◆ Assignment ◆
Repeat each line, word for word, from the one containing "and DEI Representative</span></div>" through the last line of the entries, and include no other output.

◆ Provided material ◆
▼

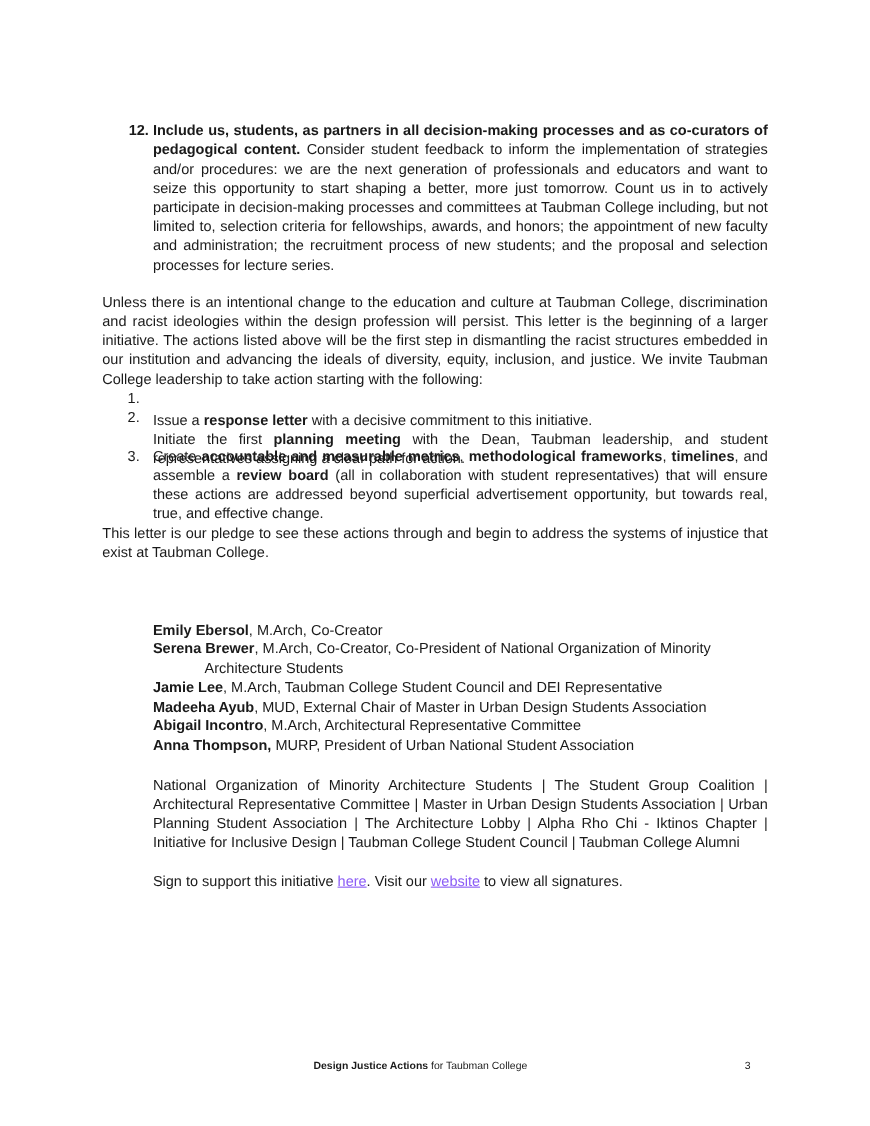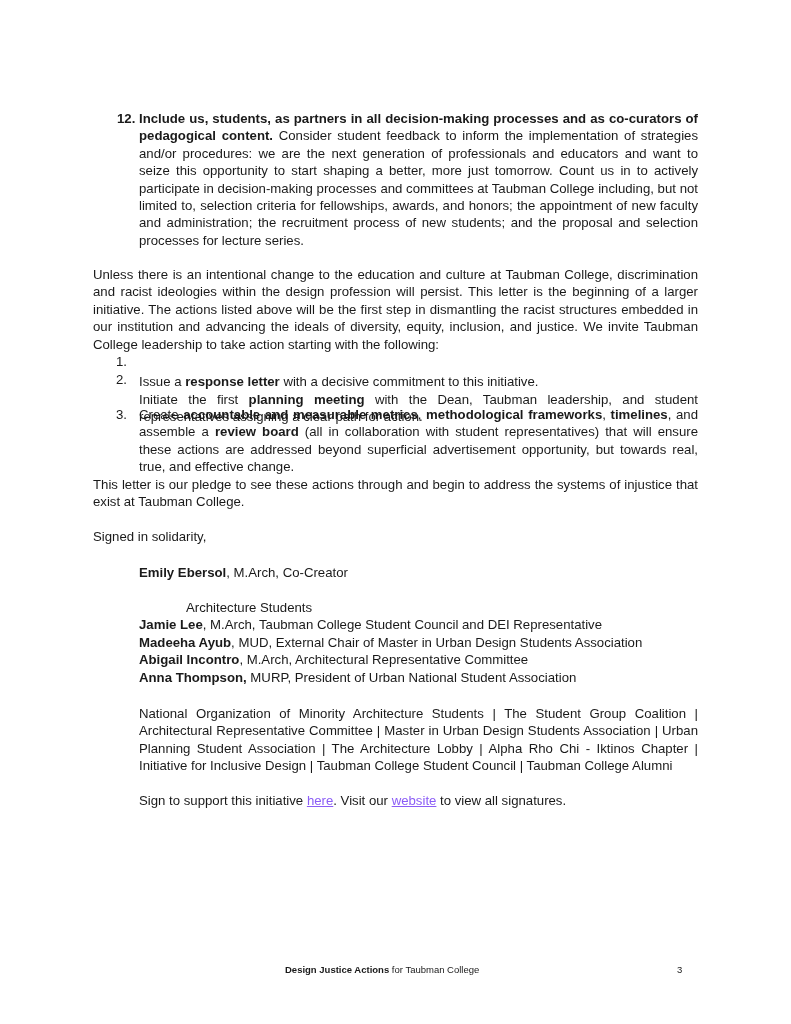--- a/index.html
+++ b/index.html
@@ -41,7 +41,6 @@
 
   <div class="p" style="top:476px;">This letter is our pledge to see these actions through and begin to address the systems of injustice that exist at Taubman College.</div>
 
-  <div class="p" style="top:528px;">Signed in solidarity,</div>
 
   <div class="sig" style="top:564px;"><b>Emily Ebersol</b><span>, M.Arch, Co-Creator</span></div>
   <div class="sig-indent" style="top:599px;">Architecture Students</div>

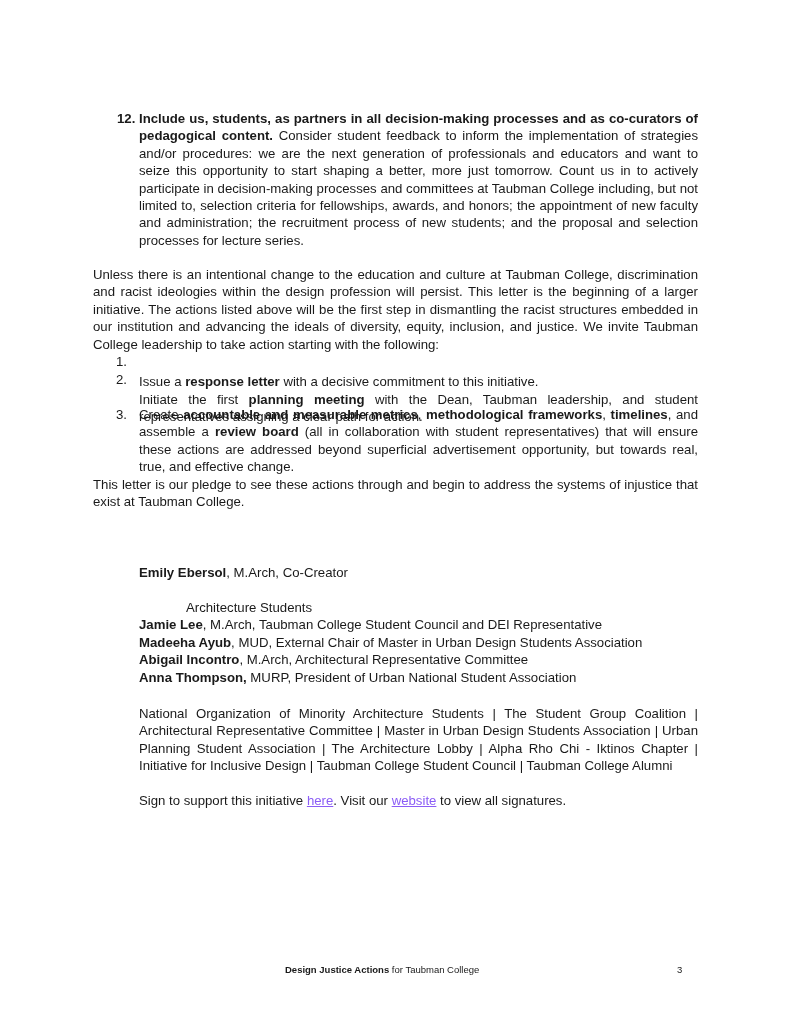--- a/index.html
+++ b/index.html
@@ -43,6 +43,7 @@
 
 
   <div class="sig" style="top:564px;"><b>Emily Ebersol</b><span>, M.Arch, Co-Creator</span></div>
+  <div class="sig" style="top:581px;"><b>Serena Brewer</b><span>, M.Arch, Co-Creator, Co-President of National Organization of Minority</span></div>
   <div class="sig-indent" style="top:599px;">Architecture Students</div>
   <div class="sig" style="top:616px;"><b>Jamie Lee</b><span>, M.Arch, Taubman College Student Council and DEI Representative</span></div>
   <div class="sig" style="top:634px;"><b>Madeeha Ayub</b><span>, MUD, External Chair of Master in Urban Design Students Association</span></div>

▲

◆ Completed task ◆
   <div class="sig" style="top:616px;"><b>Jamie Lee</b><span>, M.Arch, Taubman College Student Council and DEI Representative</span></div>
   <div class="sig" style="top:634px;"><b>Madeeha Ayub</b><span>, MUD, External Chair of Master in Urban Design Students Association</span></div>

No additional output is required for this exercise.